Until that time all that was Irish was being steadily eroded by emigration, desperate poverty and outside influences. Within six months of that famous first meeting, clubs began to spring up all over Ireland and people began to play the games of Hurling and Gaelic Football and take part in Athletic events with pride. From 1925 the GAA handed over the organisation of Athletics to a separate organisation.
The Irish who emigrated brought their national games with them and both regional and club units are now well established in America, Australia, New Zealand, Britain, Canada, mainland Europe and in many other parts of the world where the large Irish diaspora are located.
The GAA has over 2,500 clubs in Ireland alone. The playing of Gaelic Games is based on the GAA Club, and each of the 32 Counties in Ireland have their own Club competitions, culminating in County Winners in championship and league. Club units outside of Ireland have their own league and championship competitions with the format dictated by the number of players and clubs available.
Clubs are generally based in a specific geographic area (usually a parish), and draw their players from that area. In certain cases, e.g. universities, the club will represent an organisation or institution and will draw their players from the members of that organisation.
Clubs will field one or more teams at various levels, and will play in their county's leagues, cups and championships. Most clubs will have both hurling and football teams, but some clubs will concentrate exclusively on one or other of the two Gaelic Games.
The winner of the County Championship will go forward to represent that county in the Provincial Club championship, and should they win that, to the latter stages of the All-Ireland Club Championship, the finals of which are played in Croke Park on St Patrick's Day (17th March). Inter-county teams are selected from the best players from the clubs in every county.
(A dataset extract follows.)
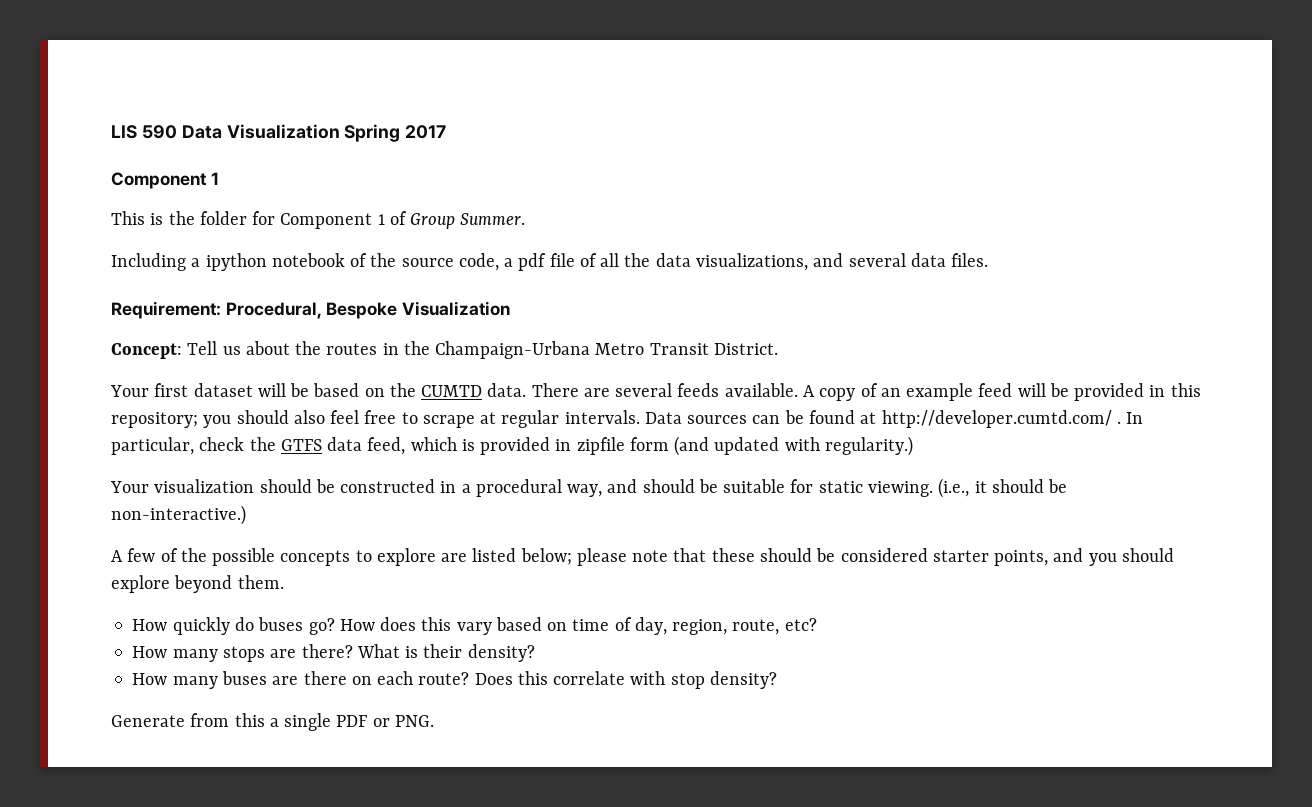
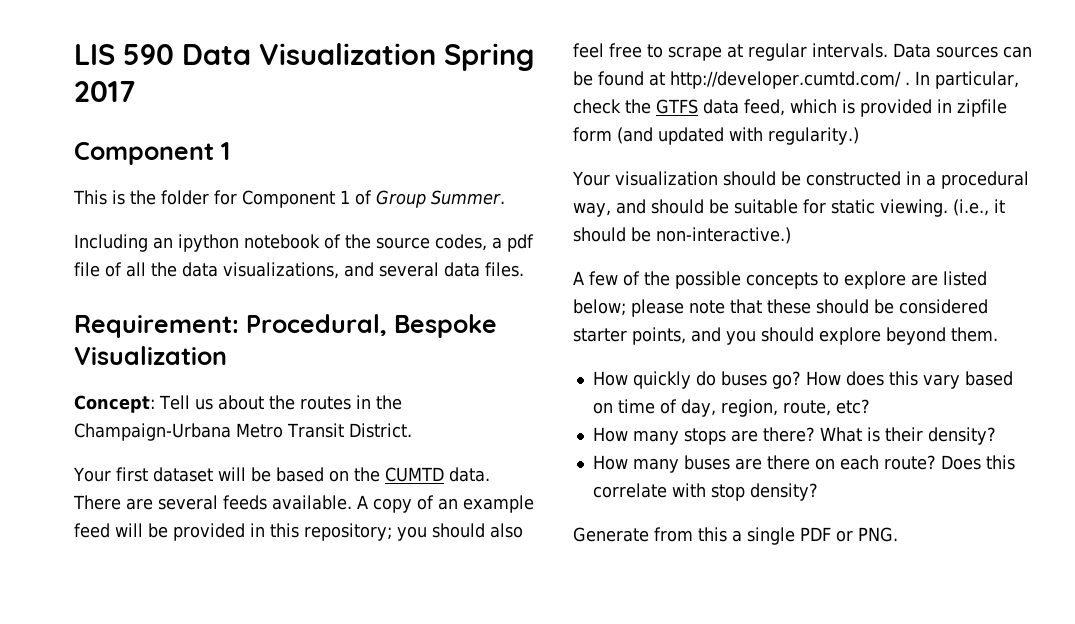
[191,258,201,267] a -> [153,237,173,249] an
[458,253,499,271] code, -> [435,234,487,251] codes,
The county is a geographical region in Ireland, and each of the thirty-two counties in Ireland organises it's own GAA affairs through a County Board. Counties have a number of Divisional or Juvenile Boards to organise competitions at district and youth levels.
The County Board (and / or subsidiary boards) will organise competitions for the clubs within its jurisdiction. They are also responsible for the organisation of teams to play at inter-county level, at all age groups from Under-10 to Senior.
The county teams play in their respective Provincial Championships at all grades, and if successful will go on the play in the All-Ireland series. A current experiment in hurling allows the defeated senior and minor hurling finalists in Leinster and Munster to re-enter the championship at the All-Ireland Quarter-Final stages.
The Provincial Councils are the organisations responsible for the arrangement of GAA matters within their Province. They organise the Provincial Championships for clubs and counties in both hurling and football, and look after organisational and disciplinary matters in their jurisdiction.
Inter-Provincial teams in hurling and football are selected from the best players from the counties in every Province and compete for the annual Railway Cup Hurling and Football competitions.
The National Organisation (GAA) is run by Central Council (Árd Comhairle), with the Management Committee (Coiste Bainistí) controlling day-to-day affairs. They run the All-Ireland series of the club and county championships, and look after the Railway Cup competition. It is at this level that rule changes and amendments to GAA structures are implemented, and major changes to GAA affairs will be ratified by these bodies.